▶ **Task directions**
The data is to be repeated exactly, with the images removed.

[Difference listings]
.....
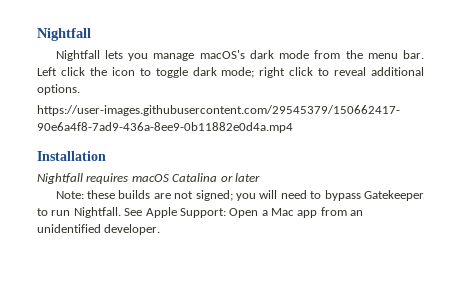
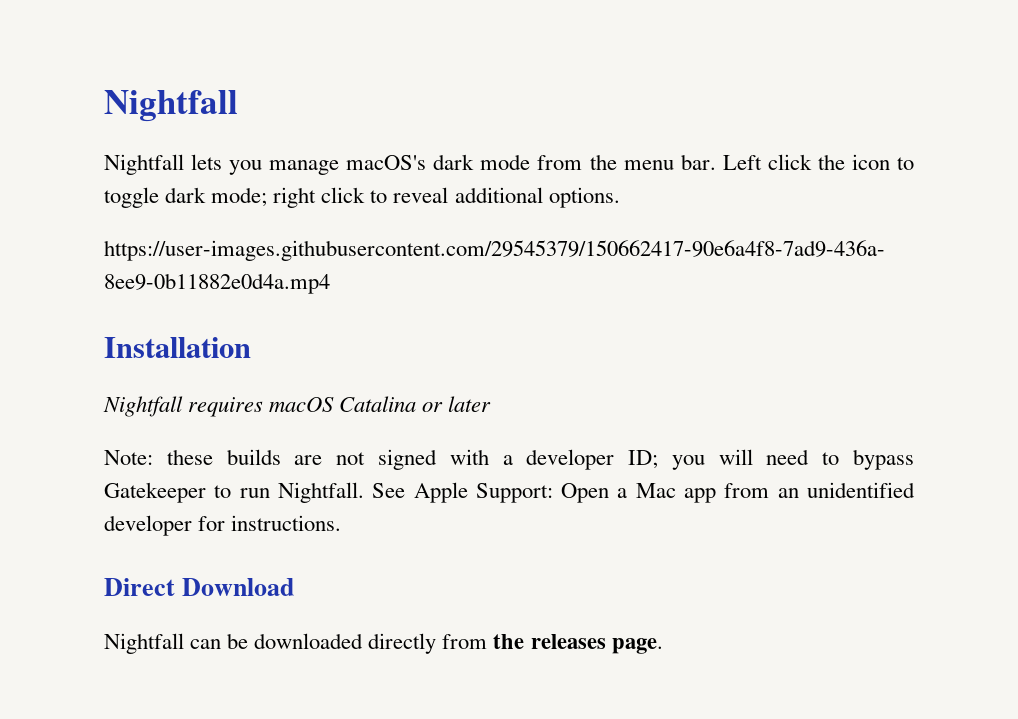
- Note: these builds are not signed; you will need to bypass Gatekeeper to run Nightfall.
+ Note: these builds are not signed with a developer ID; you will need to bypass Gatekeeper to run Nightfall.
- See Apple Support: Open a Mac app from an unidentified developer.
+ See Apple Support: Open a Mac app from an unidentified developer for instructions.
+ Direct Download
+ Nightfall can be downloaded directly from the releases page.

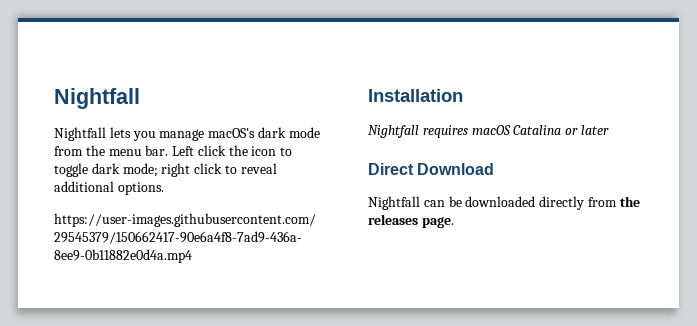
- Note: these builds are not signed with a developer ID; you will need to bypass Gatekeeper to run Nightfall. See Apple Support: Open a Mac app from an unidentified developer for instructions.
.....
▶ **Solution for this task**
- Note: these builds are not signed; you will need to bypass Gatekeeper to run Nightfall.
+ Note: these builds are not signed with a developer ID; you will need to bypass Gatekeeper to run Nightfall.
- See Apple Support: Open a Mac app from an unidentified developer.
+ See Apple Support: Open a Mac app from an unidentified developer for instructions.
+ Direct Download
+ Nightfall can be downloaded directly from the releases page.

- Note: these builds are not signed with a developer ID; you will need to bypass Gatekeeper to run Nightfall. See Apple Support: Open a Mac app from an unidentified developer for instructions.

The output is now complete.